Earth observation (EO) is the gathering of information about the physical, chemical, and biological systems of the planet Earth. It can be performed via remote-sensing technologies (Earth observation satellites) or through direct-contact sensors in ground-based or airborne platforms (such as weather stations and weather balloons, for example). 

According to the Group on Earth Observations (GEO), the concept encompasses both "space-based or remotely-sensed data, as well as ground-based or in situ data". Earth observation is used to monitor and assess the status of and changes in natural and built environments.

Terminology

In Europe, Earth observation has often been used to refer to satellite-based remote sensing, but the term is also used to refer to any form of observations of the Earth system, including in situ and airborne observations, for example.
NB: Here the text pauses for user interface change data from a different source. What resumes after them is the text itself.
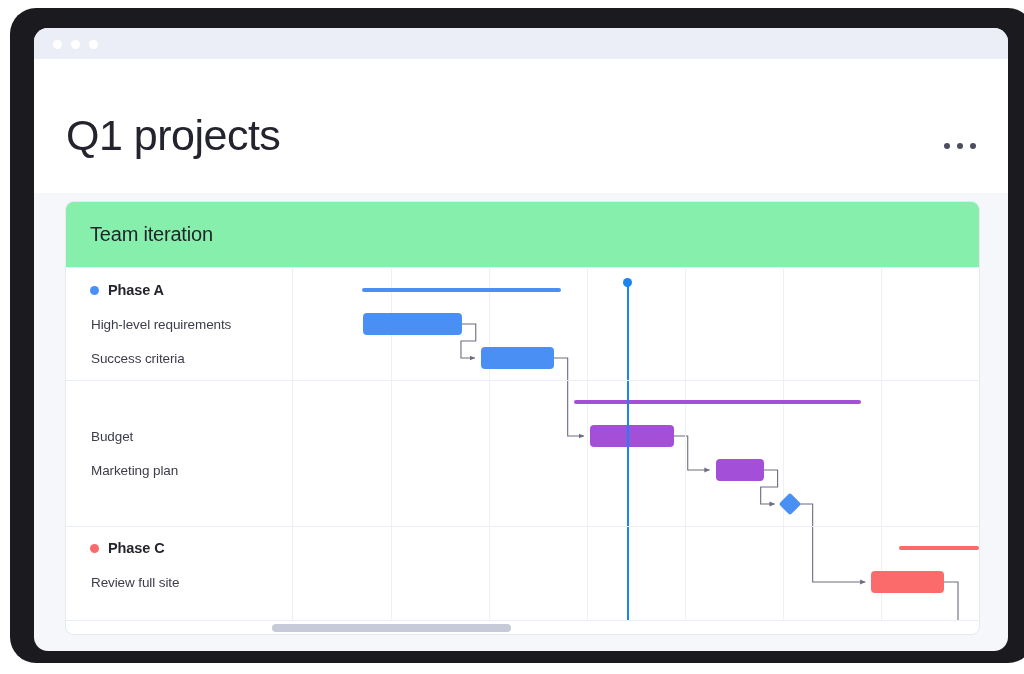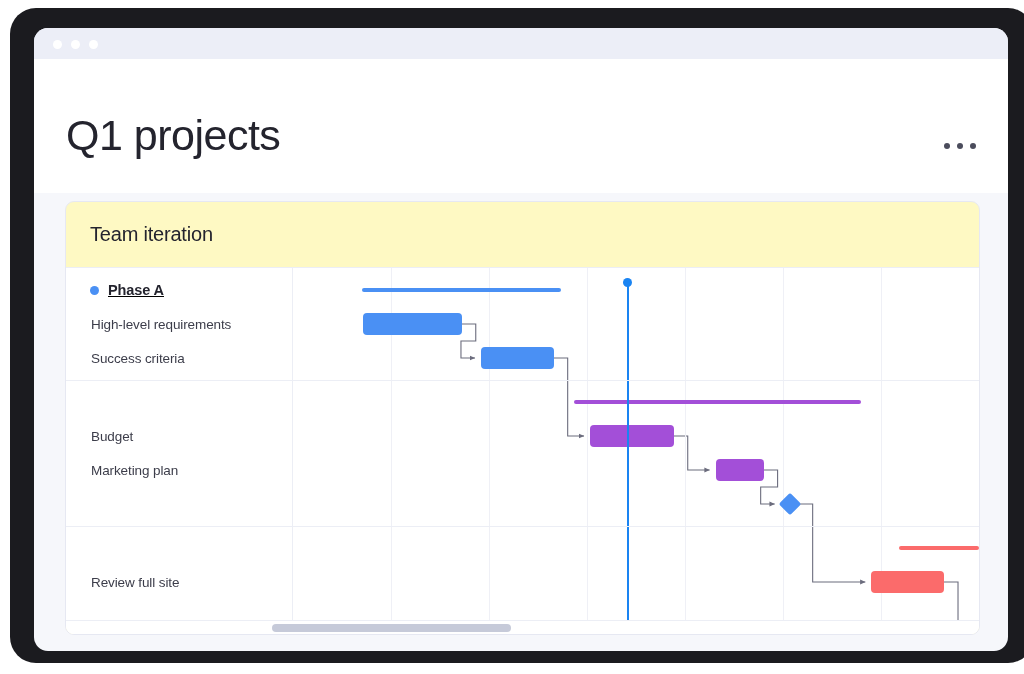"Team iteration" #board-card { background: #fef9c3 -> #86efac }
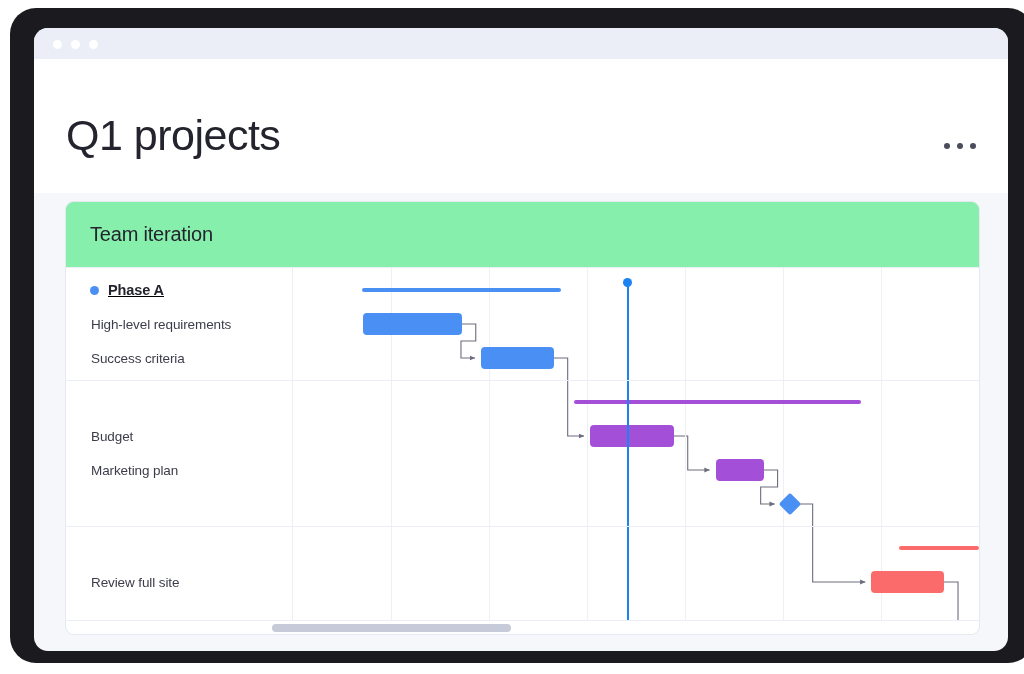"Phase A" .phase-row { text-decoration: underline -> none }
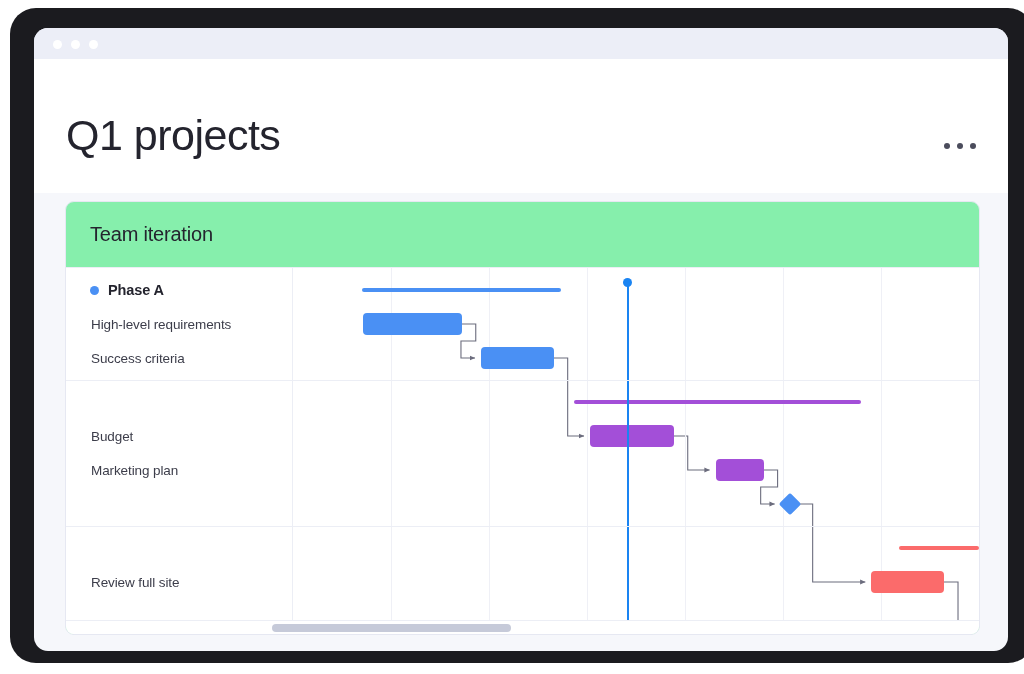"Phase C" div.task-row { html: none -> <div> <span></span> <span>Phase C</span> </div> }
The GEO, which has over 100 member countries and over 100 participating organizations, uses EO in this broader sense.

In the US, the term remote sensing was used since the 1960s to refer to satellite-based remote sensing. Remote sensing has also been used more broadly for observations using any form of remote sensing technology, including airborne sensors and even ground-based sensors such as cameras. Perhaps the least ambiguous term to use for satellite-based sensors is satellite remote sensing (SRS), an acronym which is gradually starting to appear in the literature.

Types
Earth observations may include:
 numerical measurements taken by a thermometer, wind gauge, ocean buoy, altimeter or seismometer
 photos and radar or sonar images taken from ground or ocean-based instruments
 photos and radar images taken from remote-sensing satellites
 decision-support tools based on processed information, such as maps and models

Applications
Just as Earth observations consist of a wide variety of possible elements, they can be applied to a wide variety of uses. Some of the specific applications of Earth observations are:
 forecasting weather
 tracking biodiversity and wildlife trends
 measuring land-use change (such as deforestation)
 monitoring and responding to natural disasters, including fires, floods, earthquakes, landslides, land subsidence and tsunamis
 managing natural resources, such as energy, freshwater and agriculture
 addressing emerging diseases and other health risks
 predicting, adapting to and mitigating climate change

Trends
The quality and quantity of Earth observations continue to mount rapidly. In addition to the ongoing launch of new remote-sensing satellites, increasingly sophisticated in situ instruments located on the ground, on balloons and airplanes, and in rivers, lakes and oceans, are generating increasingly comprehensive, nearly real-time observations.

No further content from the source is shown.